*Task to complete*.
Could you print the stretch of lines below from the one with "font-weight: none ->" through the one with "left: 140px ->", exactly as they stand and without any pictures?

Supplied data: Begin

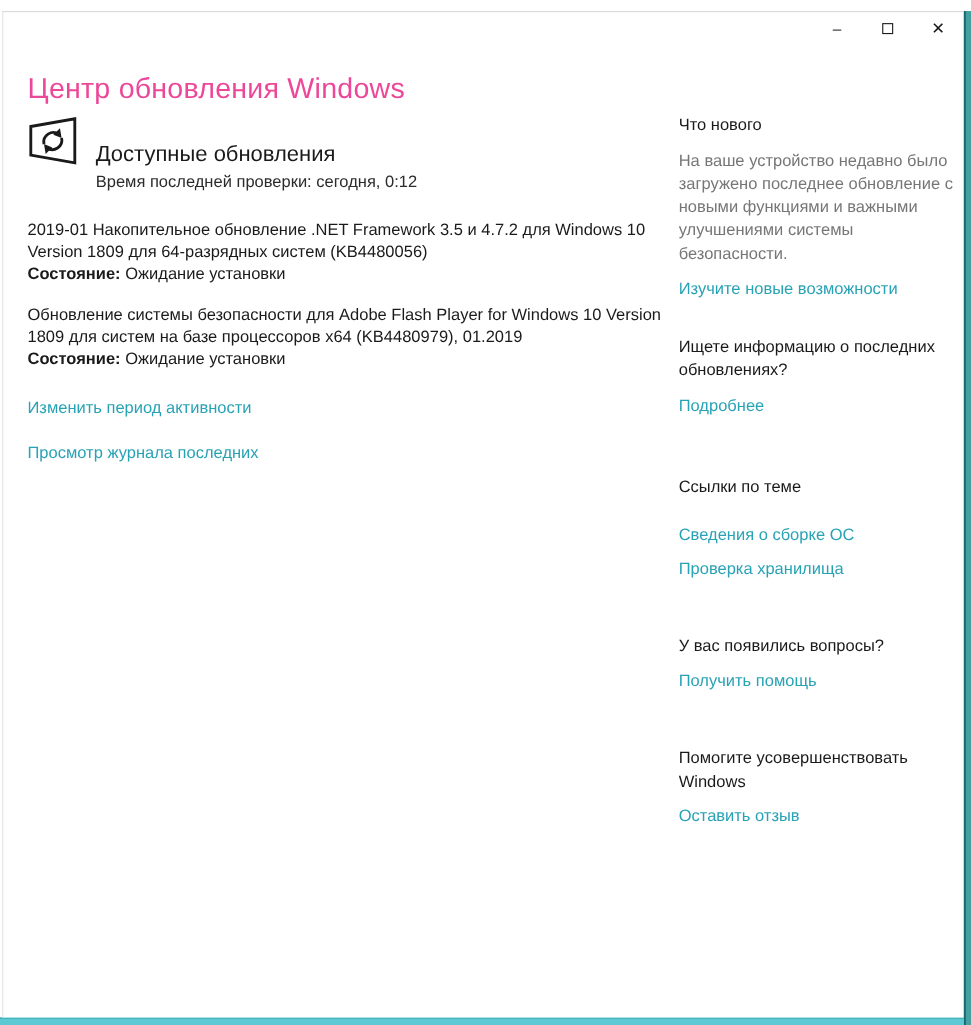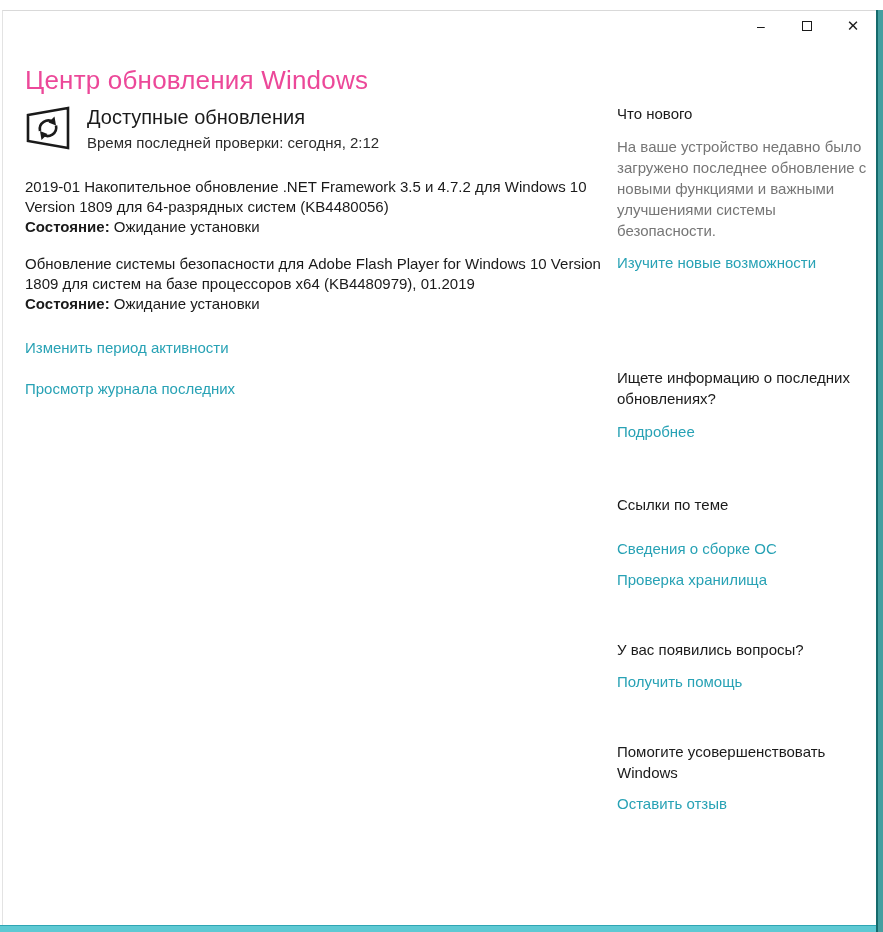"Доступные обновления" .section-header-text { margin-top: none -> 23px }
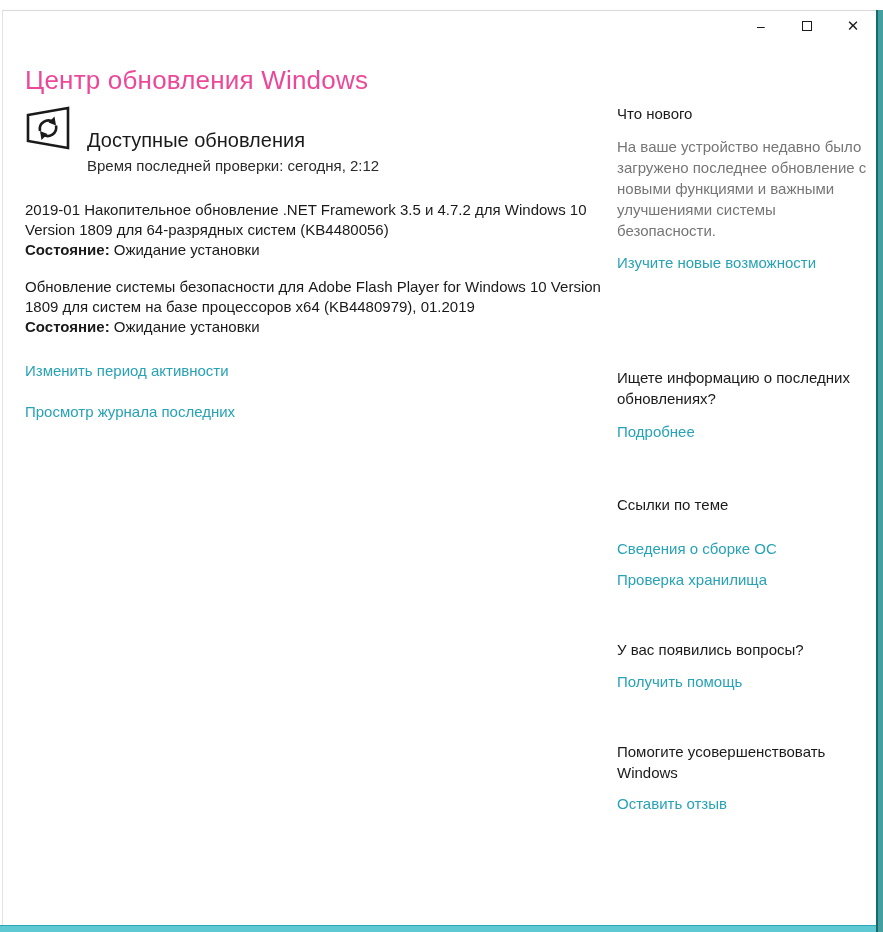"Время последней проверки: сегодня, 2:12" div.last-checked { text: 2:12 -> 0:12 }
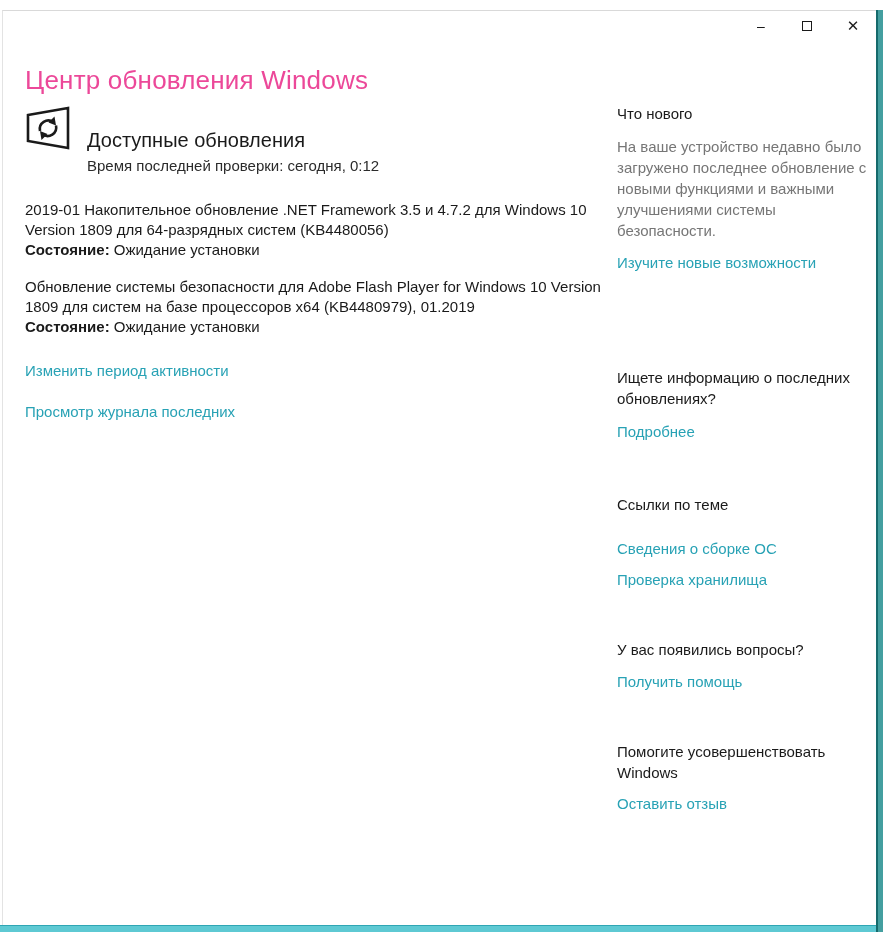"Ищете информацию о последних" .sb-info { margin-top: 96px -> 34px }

Supplied data: End
Supplied data: Begin

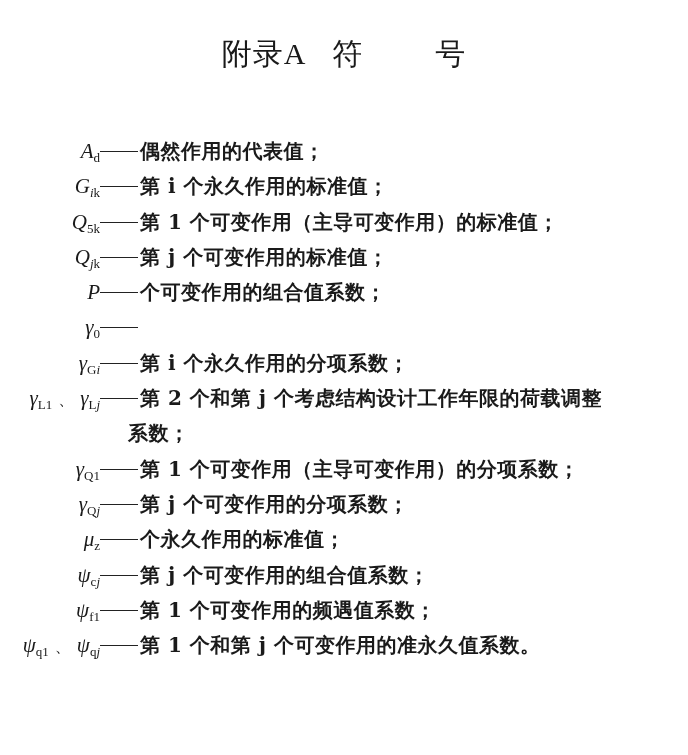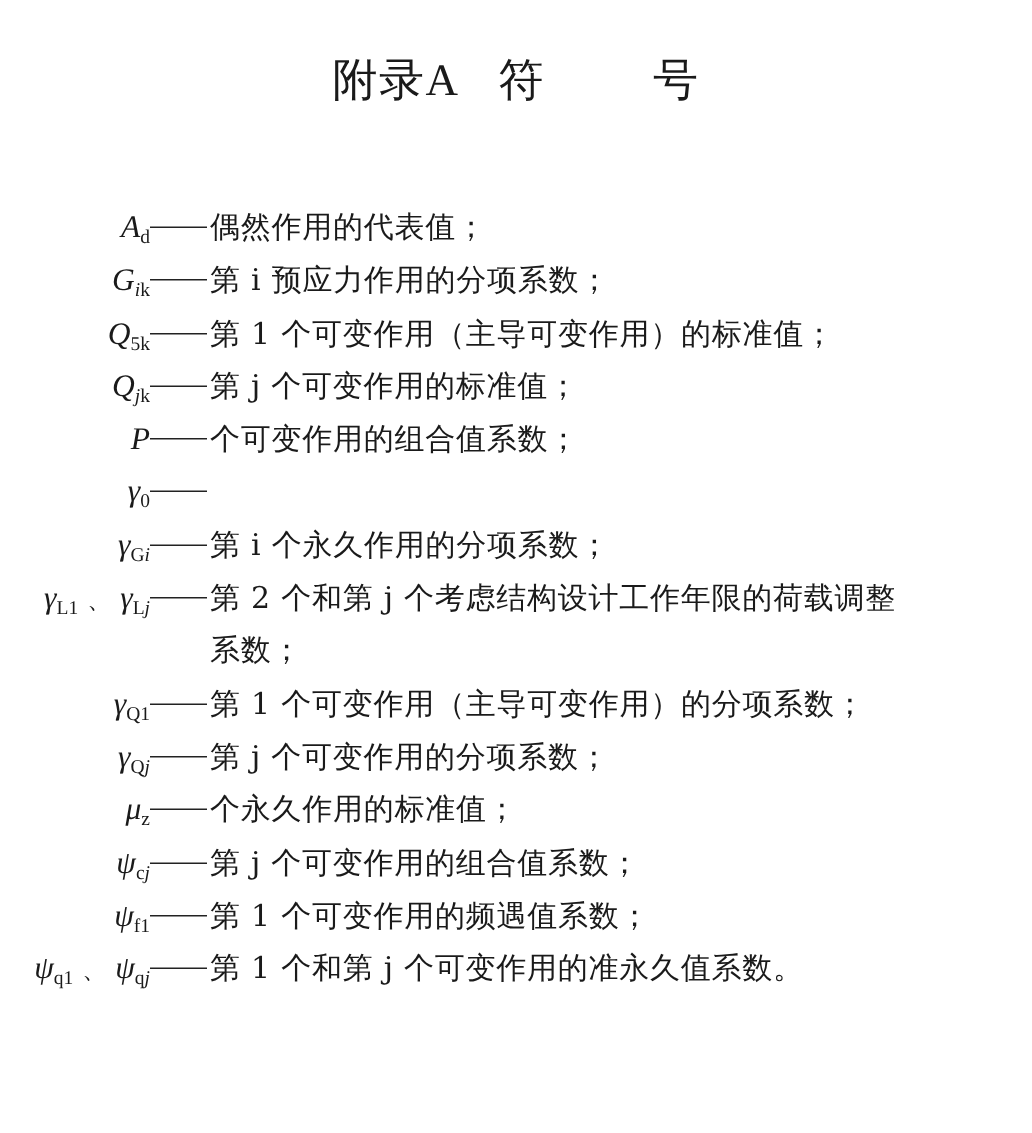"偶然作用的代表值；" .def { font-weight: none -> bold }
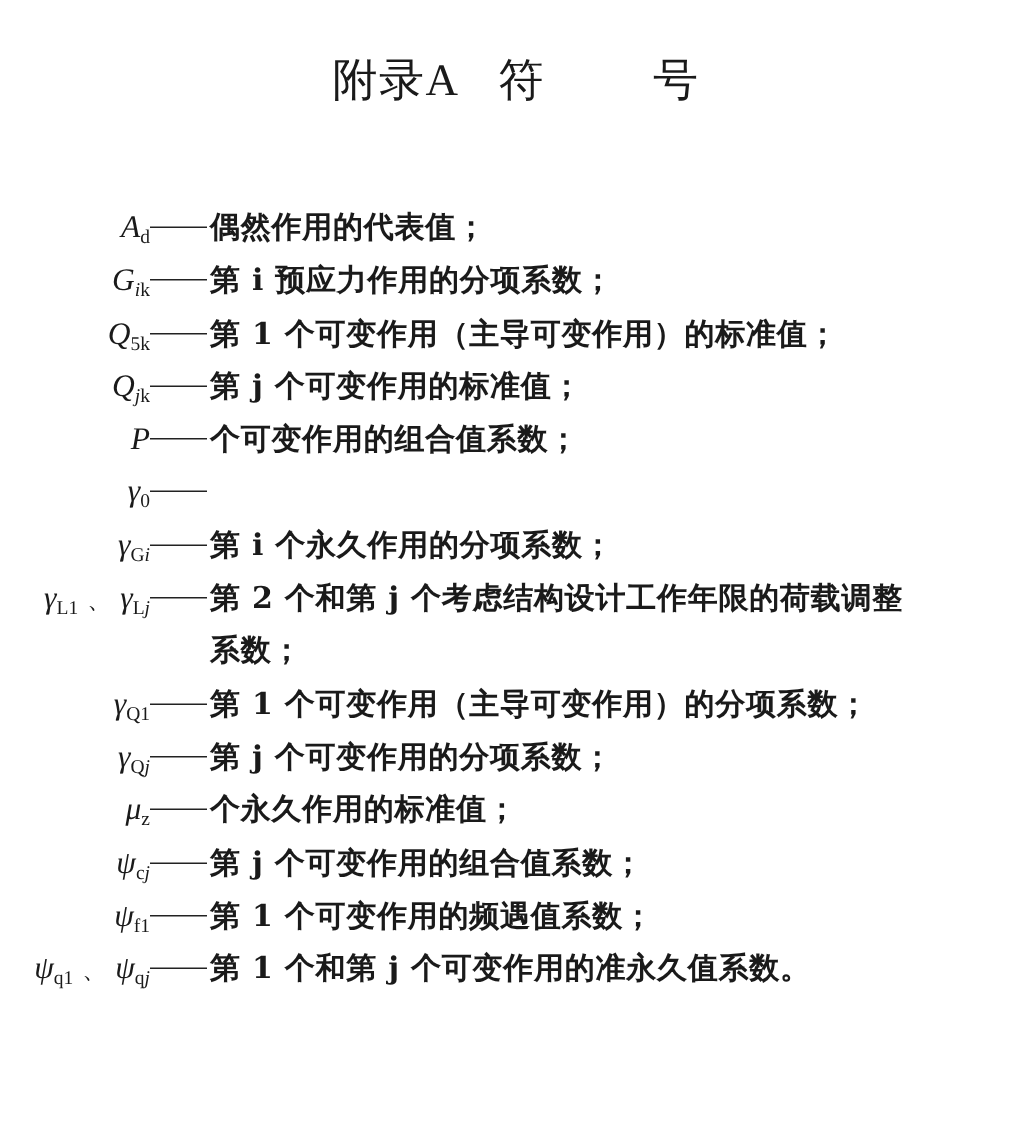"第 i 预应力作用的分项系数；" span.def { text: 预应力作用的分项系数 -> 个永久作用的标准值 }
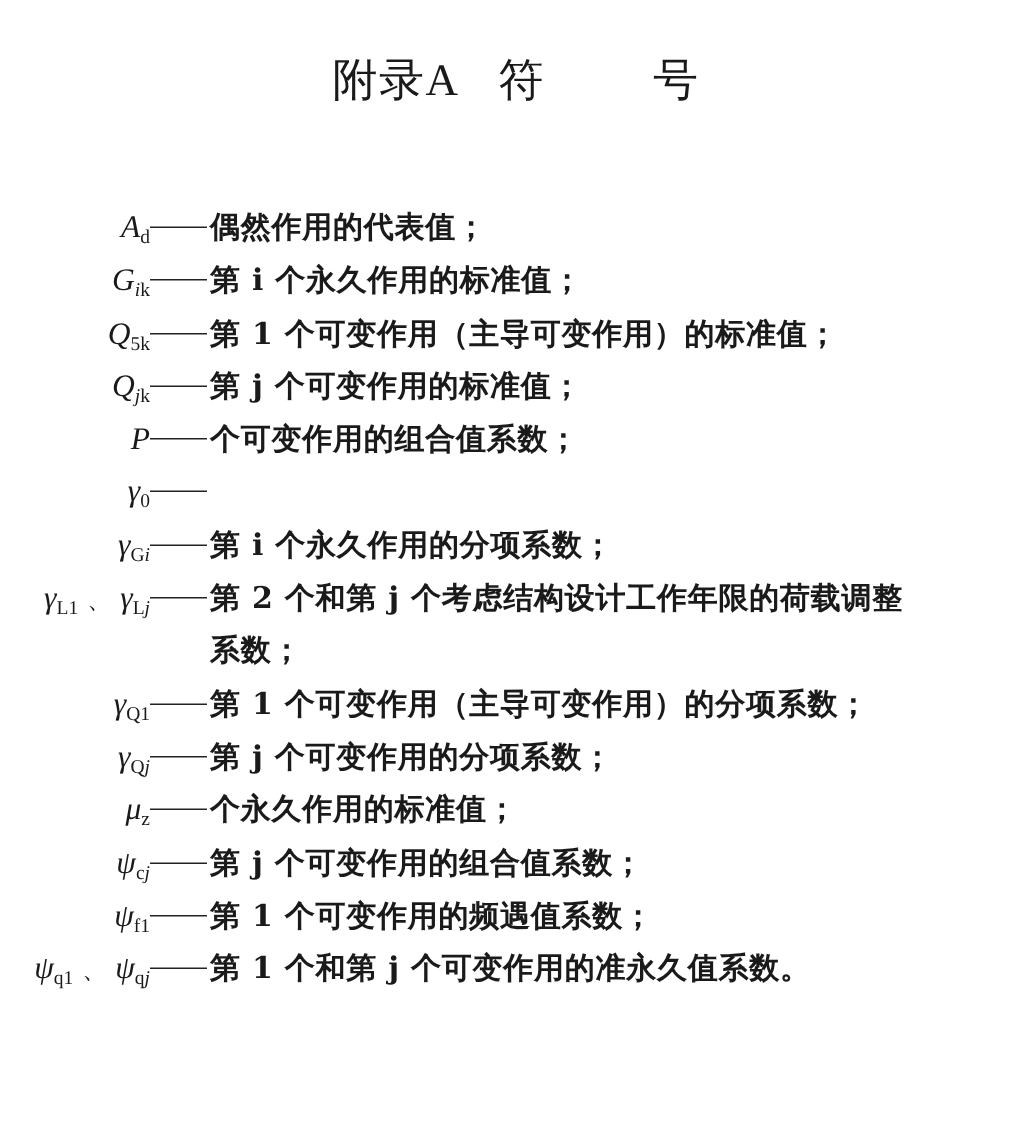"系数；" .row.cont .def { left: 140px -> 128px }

Supplied data: End

*Answer box*.
"偶然作用的代表值；" .def { font-weight: none -> bold }
"第 i 预应力作用的分项系数；" span.def { text: 预应力作用的分项系数 -> 个永久作用的标准值 }
"系数；" .row.cont .def { left: 140px -> 128px }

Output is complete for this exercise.